Pengadilan Hungaria menjatuhkan hukuman penjara seumur hidup kepada seorang pria Suriah pada Kamis (3/12). Pria itu dihukum atas kasus terorisme dan kejahatan terhadap kemanusiaan, termasuk pemenggalan kepala seorang imam di Suriah pada tahun 2015.

Dilansir AFP, Kamis (4/12/2020) pria itu adalah komandan kelompok ISIS, dan harus menghabiskan setidaknya 30 tahun di balik jeruji besi, demikian menurut pernyataan dari Pengadilan Metropolitan Budapest.

“Tugasnya adalah membuat ‘daftar kematian’ dari ‘musuh Islam’,” kata pernyataan pengadilan itu.

“Dia secara pribadi terlibat dalam eksekusi beberapa orang, termasuk pemenggalan kepala seorang pemimpin suku,” imbuhnya.

Pria itu diidentifikasi di media lokal sebagai F Hassan yang berusia 28 tahun.

Pengacaranya mengatakan mereka akan mengajukan banding atas putusan tersebut, seperti yang dilakukan jaksa penuntut, yang telah menuntut hukuman penjara seumur hidup tanpa pembebasan bersyarat.

Menurut jaksa, terdakwa memimpin unit kecil ISIS di provinsi Homs, Suriah pada 2015 yang bertugas meneror. Kelompok itu mengeksekusi warga sipil dan pemimpin agama yang menolak memihak kelompok tersebut.

Jaksa penuntut mengatakan dia secara pribadi mengambil bagian dalam pemenggalan kepala seorang imam di kota al-Sukhnah, juga dalam pembunuhan warga sipil lain di daerah itu pada Mei 2015.

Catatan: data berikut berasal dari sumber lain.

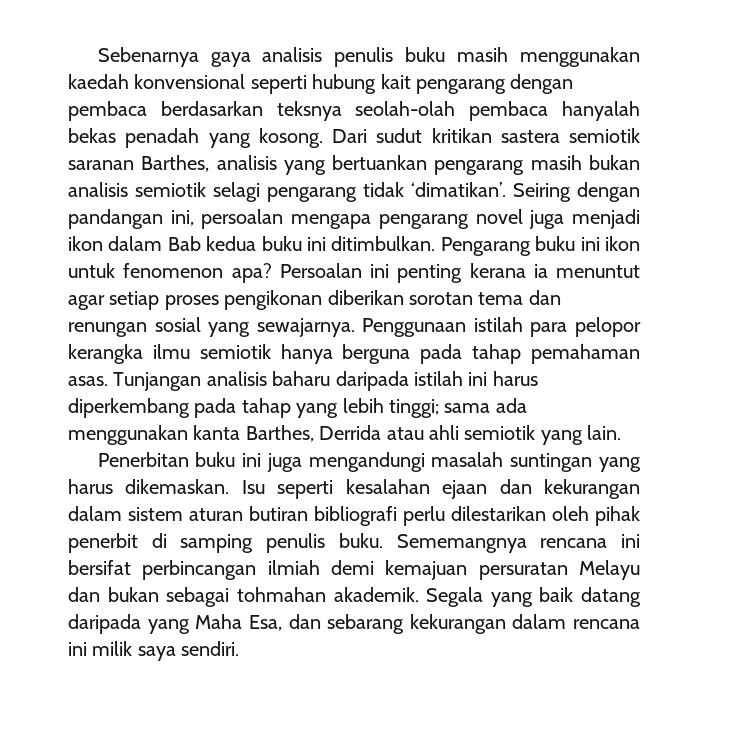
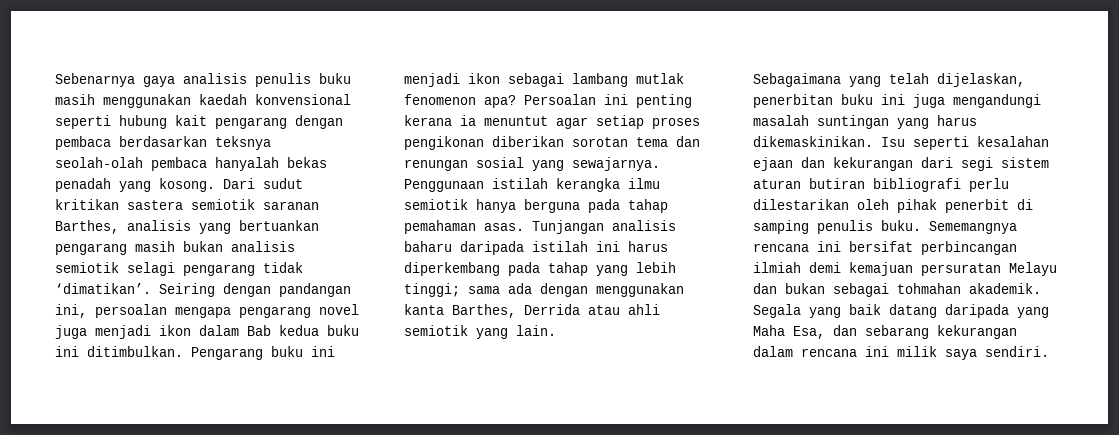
- Pengarang buku ini ikon untuk fenomenon apa?
+ Pengarang buku ini menjadi ikon sebagai lambang mutlak fenomenon apa?
- Penggunaan istilah para pelopor kerangka ilmu semiotik hanya berguna pada tahap pemahaman asas.
+ Penggunaan istilah kerangka ilmu semiotik hanya berguna pada tahap pemahaman asas.
- Tunjangan analisis baharu daripada istilah ini harus diperkembang pada tahap yang lebih tinggi; sama ada menggunakan kanta Barthes, Derrida atau ahli semiotik yang lain.
+ Tunjangan analisis baharu daripada istilah ini harus diperkembang pada tahap yang lebih tinggi; sama ada dengan menggunakan kanta Barthes, Derrida atau ahli semiotik yang lain.
- Penerbitan buku ini juga mengandungi masalah suntingan yang harus dikemaskan.
+ Sebagaimana yang telah dijelaskan, penerbitan buku ini juga mengandungi masalah suntingan yang harus dikemaskinikan.
- Isu seperti kesalahan ejaan dan kekurangan dalam sistem aturan butiran bibliografi perlu dilestarikan oleh pihak penerbit di samping penulis buku.
+ Isu seperti kesalahan ejaan dan kekurangan dari segi sistem aturan butiran bibliografi perlu dilestarikan oleh pihak penerbit di samping penulis buku.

Unitnya juga menewaskan sedikitnya 25 orang di kota itu termasuk wanita dan anak-anak, kata jaksa penuntut.

Pihak berwenang di Malta, Yunani dan Belgia serta di Hungaria telah ambil bagian dalam penyelidikan ini, yang dikoordinasikan oleh badan kerjasama peradilan Eropa, Eurojust.

Sekitar 10 saksi di Belgia dan Malta, serta di Hungaria telah memberikan kesaksian.

Sebelumnya, pria yang telah diberi status pengungsi di Yunani itu ditahan di bandara Budapest, Hungaria pada Desember 2018, setelah ia menunjukkan dokumen perjalanan palsu untuk dirinya dan seorang rekan wanitanya.

Pengacaranya berpendapat bahwa bukti jaksa – termasuk panggilan telepon yang disadap, rekaman video pembunuhan dan pernyataan pria itu sendiri – gagal mendukung tuduhan tersebut.